To get a feel for what decision making rules look like, we’ll start with some simple ones. Because of their simplicity, they may not seem like very plausible rules and so we won’t ultimately suggest that these should be followed. But understanding what the simpler rules get wrong is informative and will help us get a better idea for who to develop more sophisticated decision making rules.

2.1 Maximin and Maximax

Suppose you’re a student that wants to have it all: you like going to parties, but you also take your studies seriously. Tomorrow there will be an exam, but you don’t know if the professor has designed a difficult exam or an easy one. If you knew that tomorrow’s exam were going to be an easy one, you’d prefer to go party, but if you knew that the exam were going to be a difficult one, you’d prefer to study and be prepared for it. And “all things being equal” between partying and studying, you have a preference to study because you can’t stand the thought of getting a C grade - which is a possibility if the exam is a difficult one and you didn’t study. Your preference assignment (pun intended) might look like this:

Difficult Exam Easy Exam
Party! 1 3
Study! 4 2

What should you do?

Here’s one decision rule you might use: Maximax. Maximax is a rule that says you should maximize the maximum outcome. The maximum utility in the above table is 4 and is assigned to the outcome in which you study and the exams turns out to be difficult. Of course, you can’t control whether the exam will be a difficult one or an easy one (that’s up to the professor), but Maximax doesn’t really care. It just says you should pick the action that has the outcome with the highest utility.

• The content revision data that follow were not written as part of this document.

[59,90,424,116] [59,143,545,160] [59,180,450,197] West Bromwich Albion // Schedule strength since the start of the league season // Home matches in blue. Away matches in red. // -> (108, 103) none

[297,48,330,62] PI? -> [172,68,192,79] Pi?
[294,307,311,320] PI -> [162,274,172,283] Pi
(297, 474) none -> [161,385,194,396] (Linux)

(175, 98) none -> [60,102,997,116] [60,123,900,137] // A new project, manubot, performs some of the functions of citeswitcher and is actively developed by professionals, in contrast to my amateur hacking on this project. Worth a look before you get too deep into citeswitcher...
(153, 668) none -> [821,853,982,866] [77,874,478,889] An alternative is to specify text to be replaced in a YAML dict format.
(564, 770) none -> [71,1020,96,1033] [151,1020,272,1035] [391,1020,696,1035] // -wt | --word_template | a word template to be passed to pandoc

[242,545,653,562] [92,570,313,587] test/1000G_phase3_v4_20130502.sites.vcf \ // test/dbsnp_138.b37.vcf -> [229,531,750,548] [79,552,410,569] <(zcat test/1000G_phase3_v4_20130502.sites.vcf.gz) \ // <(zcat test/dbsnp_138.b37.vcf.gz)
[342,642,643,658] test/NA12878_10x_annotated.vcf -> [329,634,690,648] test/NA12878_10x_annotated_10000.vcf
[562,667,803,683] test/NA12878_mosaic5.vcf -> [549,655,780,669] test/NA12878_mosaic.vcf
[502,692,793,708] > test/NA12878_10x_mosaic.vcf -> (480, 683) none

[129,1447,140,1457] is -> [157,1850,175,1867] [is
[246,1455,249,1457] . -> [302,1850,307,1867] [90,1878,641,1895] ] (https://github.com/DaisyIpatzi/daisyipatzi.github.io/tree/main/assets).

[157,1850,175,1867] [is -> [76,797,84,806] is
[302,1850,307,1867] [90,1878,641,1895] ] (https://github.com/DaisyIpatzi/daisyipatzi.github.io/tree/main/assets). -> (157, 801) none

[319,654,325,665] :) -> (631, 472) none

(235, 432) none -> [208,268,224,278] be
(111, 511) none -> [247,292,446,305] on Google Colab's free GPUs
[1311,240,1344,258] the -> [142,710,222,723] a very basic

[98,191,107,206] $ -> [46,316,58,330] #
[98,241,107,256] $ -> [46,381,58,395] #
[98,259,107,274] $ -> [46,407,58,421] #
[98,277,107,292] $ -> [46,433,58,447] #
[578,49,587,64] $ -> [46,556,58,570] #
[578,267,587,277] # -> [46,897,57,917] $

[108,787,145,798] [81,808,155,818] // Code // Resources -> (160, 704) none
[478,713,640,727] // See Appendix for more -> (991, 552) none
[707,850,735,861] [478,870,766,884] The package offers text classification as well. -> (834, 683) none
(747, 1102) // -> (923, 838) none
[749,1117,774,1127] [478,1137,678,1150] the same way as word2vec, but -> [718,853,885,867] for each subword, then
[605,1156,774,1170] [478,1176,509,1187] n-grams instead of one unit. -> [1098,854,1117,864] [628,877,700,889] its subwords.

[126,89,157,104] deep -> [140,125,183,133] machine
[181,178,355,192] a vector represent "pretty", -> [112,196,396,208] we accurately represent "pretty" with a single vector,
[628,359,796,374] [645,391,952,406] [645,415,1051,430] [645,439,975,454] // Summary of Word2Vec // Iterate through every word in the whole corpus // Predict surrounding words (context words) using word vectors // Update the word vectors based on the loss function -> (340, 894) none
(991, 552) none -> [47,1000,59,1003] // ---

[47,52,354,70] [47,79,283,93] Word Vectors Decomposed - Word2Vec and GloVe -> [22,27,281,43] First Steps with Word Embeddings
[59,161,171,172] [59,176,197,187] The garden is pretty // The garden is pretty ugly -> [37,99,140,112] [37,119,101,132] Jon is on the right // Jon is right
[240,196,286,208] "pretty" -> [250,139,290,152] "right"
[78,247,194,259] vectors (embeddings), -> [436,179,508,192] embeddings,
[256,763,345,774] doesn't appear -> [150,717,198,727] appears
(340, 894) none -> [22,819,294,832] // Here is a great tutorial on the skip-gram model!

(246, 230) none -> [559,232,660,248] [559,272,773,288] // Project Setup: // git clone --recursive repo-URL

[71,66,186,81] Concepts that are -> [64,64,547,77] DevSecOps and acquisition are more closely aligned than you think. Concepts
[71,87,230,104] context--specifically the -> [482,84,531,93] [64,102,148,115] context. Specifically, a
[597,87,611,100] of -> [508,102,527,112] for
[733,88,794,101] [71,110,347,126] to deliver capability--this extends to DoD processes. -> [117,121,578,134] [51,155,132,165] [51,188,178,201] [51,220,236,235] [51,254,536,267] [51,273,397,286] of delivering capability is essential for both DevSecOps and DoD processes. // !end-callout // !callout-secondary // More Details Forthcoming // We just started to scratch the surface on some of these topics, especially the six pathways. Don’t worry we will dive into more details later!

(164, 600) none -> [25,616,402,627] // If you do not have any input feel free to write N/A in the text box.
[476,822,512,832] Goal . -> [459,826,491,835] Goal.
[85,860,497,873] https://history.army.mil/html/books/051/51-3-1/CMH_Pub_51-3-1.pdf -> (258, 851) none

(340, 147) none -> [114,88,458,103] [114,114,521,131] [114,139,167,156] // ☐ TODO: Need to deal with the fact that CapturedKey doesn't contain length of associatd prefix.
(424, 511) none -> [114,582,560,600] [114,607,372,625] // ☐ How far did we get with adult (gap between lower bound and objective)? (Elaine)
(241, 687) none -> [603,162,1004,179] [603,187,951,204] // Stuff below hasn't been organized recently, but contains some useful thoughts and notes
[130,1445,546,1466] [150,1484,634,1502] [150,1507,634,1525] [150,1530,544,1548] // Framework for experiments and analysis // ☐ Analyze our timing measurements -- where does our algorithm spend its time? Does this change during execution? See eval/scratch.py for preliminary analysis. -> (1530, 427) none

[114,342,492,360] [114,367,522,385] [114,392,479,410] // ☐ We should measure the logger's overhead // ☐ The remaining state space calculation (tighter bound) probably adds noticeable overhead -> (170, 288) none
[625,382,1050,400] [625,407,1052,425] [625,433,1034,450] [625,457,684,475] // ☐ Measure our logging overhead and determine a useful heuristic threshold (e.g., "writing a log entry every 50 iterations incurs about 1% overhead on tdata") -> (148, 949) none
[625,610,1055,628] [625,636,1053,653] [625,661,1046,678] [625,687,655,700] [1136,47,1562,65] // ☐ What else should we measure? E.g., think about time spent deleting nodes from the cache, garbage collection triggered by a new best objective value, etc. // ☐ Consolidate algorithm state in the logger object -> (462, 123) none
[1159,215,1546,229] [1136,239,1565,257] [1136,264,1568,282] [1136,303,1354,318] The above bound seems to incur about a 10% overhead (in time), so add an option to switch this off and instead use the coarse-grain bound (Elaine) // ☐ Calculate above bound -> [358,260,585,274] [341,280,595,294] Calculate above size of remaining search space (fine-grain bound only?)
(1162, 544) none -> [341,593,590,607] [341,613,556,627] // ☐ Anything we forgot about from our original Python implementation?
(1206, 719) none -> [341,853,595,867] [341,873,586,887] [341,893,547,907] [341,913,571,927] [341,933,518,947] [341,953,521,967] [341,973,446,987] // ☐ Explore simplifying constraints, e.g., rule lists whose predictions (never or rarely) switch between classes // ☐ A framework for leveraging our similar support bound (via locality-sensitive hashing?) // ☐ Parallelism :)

Maximax isn’t a very plausible rule if you care at all about risk. It has you choose outcomes with the highest payoffs, but with complete disregard for any possible outcomes with lower utilities. At a horse race Maximax says to bet on the drunk horse that’s missing a leg because the payoff would be so much bigger than any of the other horses that clearly will leave the drunk one in the dust. Yes, it’s possible that all the other horses suddenly have heart attacks at the start, but that possibility is so remote that you would be right to ignore it. At the very least, we should be incorporating information about the chances that the drunken horse will win, which are very, very low. Maximax doesn’t do that. All that matters to Maximax is the size of the payoff. Nothing else.

Maximin is a much better rule. Maximin says to choose the least bad worst case scenario, i.e., maximize the minimum outcome. What you do is find the worst case scenario for each option, and then select the option with the least worst case. In the table above, the worst case scenario for the Party! option is 1 and for Study it is 2. Since 2 is greater than 1, Maximin says to study.

So far Maximax and Maximin agree, but they won’t always. For example, suppose that your preference assignment is captured by the following table:

Difficult Exam Easy Exam
Party! 1 4
Study! 3 2

Now Maximax and Maximin disagree. Maximax says to party, since it has the outcome with the highest utility (4). Maximin, on the other hand, says to study. Why? The worst outcome if you choose to party is 1, while the worst outcome if you choose to study is 2. Between those two, 2 is better than 1, and that can only happen in the choice to study.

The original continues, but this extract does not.